Max just shrugged. She'd been sure the Colonel's word, as long as the transgenics kept up their side of the bargain, would hold - and she'd searched out all three snipers in minutes, anyway. The last she'd spied lying on his stomach on a table, eye fitted to his scope and barely discernible through the darkened window of an apartment building to the east. Having watched him watch her for a good two minutes, she'd raised a hand and given him a wave. The sniper melted away and hadn't reappeared. "Lucky we worked out that deal with Colonel, then, otherwise they'd be turning us both into pinatas. That's gonna suck for whoever's on clean-up duty."

Alec grimaced. "Okay. Clearly you've got something on your mind. I'm gonna go straight for the obvious and guess this about the prophecy."

Max snorted. "What, some crystal-ball fantasy about a shroud of death and delivering the helpless? I've got a couple of weird tattoos. Doesn't mean I'm the cosmic billboard for all humanity."

Alec gave her a sidelong glance. "Just a little more vehemence there and I might believe you."

"How do we know Logan got it right, anyway?" Max held out an arm, turned it over to the newest batch of runes. "These could be directions to Disneyland or the take out menu for Wonton House."

"Yeah, 'cause Sandeman would go to the trouble of encoding dim sum and the crispy chicken in your DNA."

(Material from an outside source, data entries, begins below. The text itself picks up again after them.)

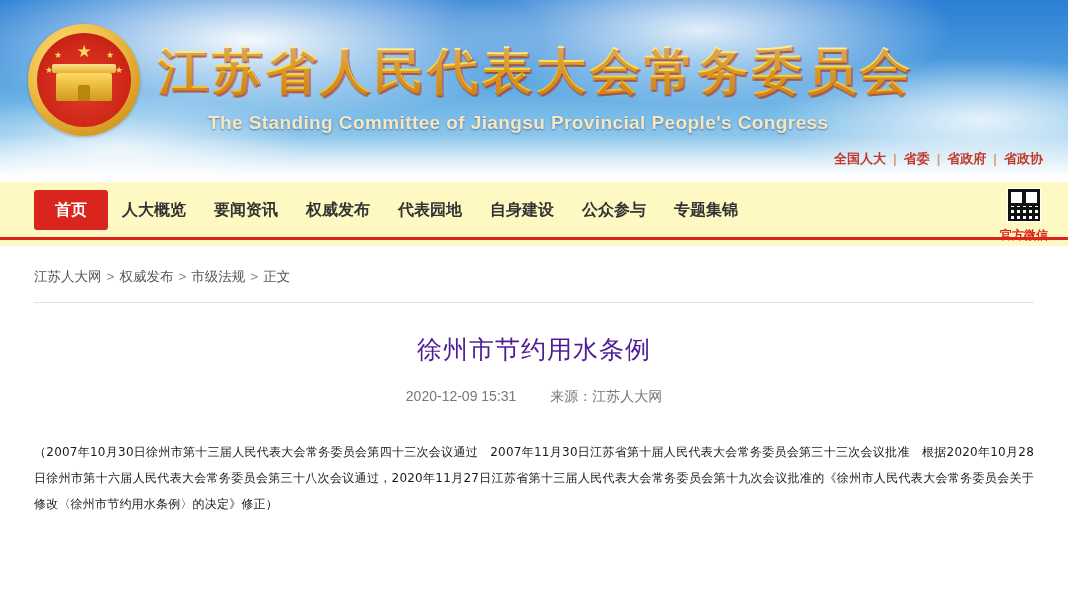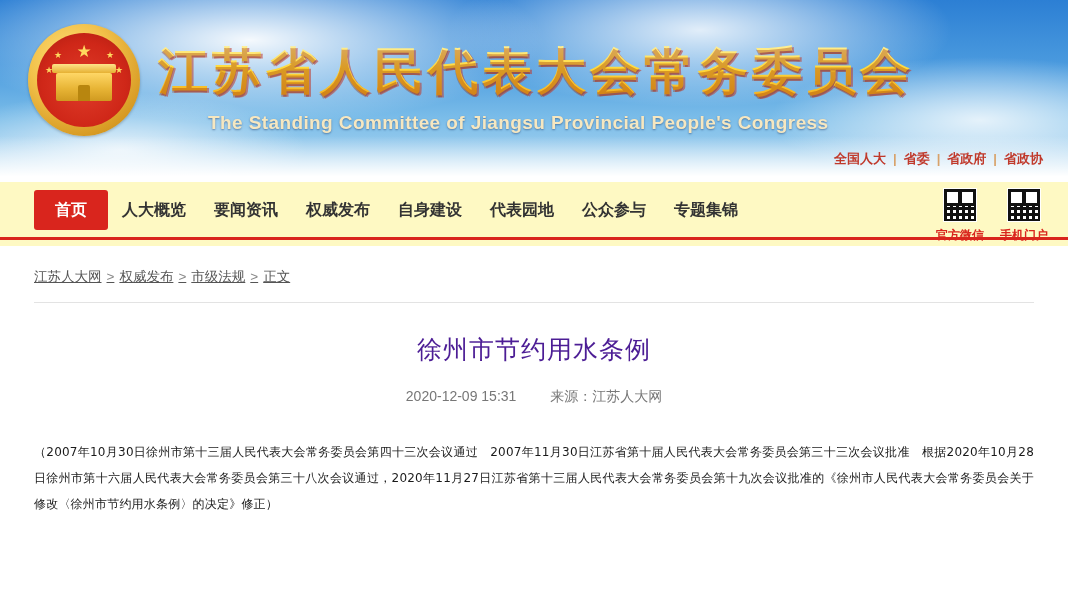--- a/index.html
+++ b/index.html
@@ -212,21 +212,20 @@
   
   .content {
     position: relative;
     width: 1068px;
     padding: 0 34px;
   }
   .breadcrumb {
     margin-top: 22px;
     font-size: 13.5px;
     color: #555555;
-    text-decoration: underline;
   }
   .breadcrumb a { color: #555555; text-decoration: none; }
   .breadcrumb .sep { margin: 0 5px; color: #888; }
 
   .divider {
     margin-top: 16px;
     border-bottom: 1px solid #e3e3e3;
     width: 1000px;
   }
 
@@ -283,35 +282,31 @@
     <a href="#">全国人大</a><span class="sep">|</span><a href="#">省委</a><span class="sep">|</span><a href="#">省政府</a><span class="sep">|</span><a href="#">省政协</a>
   </div>
 </div>
 
 <div class="navwrap">
   <div class="nav">
     <div class="nav-item active">首页</div>
     <div class="nav-item">人大概览</div>
     <div class="nav-item">要闻资讯</div>
     <div class="nav-item">权威发布</div>
+    <div class="nav-item">代表园地</div>
     <div class="nav-item">自身建设</div>
-    <div class="nav-item">代表园地</div>
     <div class="nav-item">公众参与</div>
     <div class="nav-item">专题集锦</div>
   </div>
 
   <div class="qr-group">
     <div class="qr-cell">
       <div class="qr-img"></div>
       <div class="qr-label">官方微信</div>
     </div>
-    <div class="qr-cell">
-      <div class="qr-img"></div>
-      <div class="qr-label">手机门户</div>
-    </div>
   </div>
 
   <div class="red-rule"></div>
 </div>
 
 <div class="content">
 
   <div class="breadcrumb">
     <a href="#">江苏人大网</a><span class="sep">&gt;</span><a href="#">权威发布</a><span class="sep">&gt;</span><a href="#">市级法规</a><span class="sep">&gt;</span><span>正文</span>
   </div>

"He created all the weirdos in here. Who knows what other stuff he messed up with his frankenscience."

Alec turned sideways against the balustrade, looking at her intently. "First mention of the prophecy you get angry then go all broody, like you can't decide between one or the other." She snorted more loudly. "Hey, don't think I haven't noticed. The others too, only they don't know you as well as as I do, so they just think it's Max's new crown bringing out the best of the bitch in her. Mole… well, you could ascend into the sky with wings and a halo and he still won't be laying palm leaves at your feet any time soon. He's just pushing buttons. Me? I think it's about the prophecy."

"It's not about the prophecy."

"Alright." He turned back, stretching his legs out and settling further into his lean against the balustrade. "Say it was… you know you could talk to me about it, right?"

He said it in an offhand manner, as if his seeming casualness about the whole thing could make Max any more pliant. He must've known her better than she thought, because if he'd attached any of the seriousness that Logan had to the subject she'd have bailed already. "Yeah." An annoyed sigh. "I know."

Alec gave a slight nod and joined her in her vigil, a silent but solid presence by her side as she watched the dawn.

It reminded her of when she'd laid down her wisdom that love sucked, and they'd sat together on top of the Space Needle in reflective, miserable silence. Except this time the misery had that goddamn, never ending soundtrack.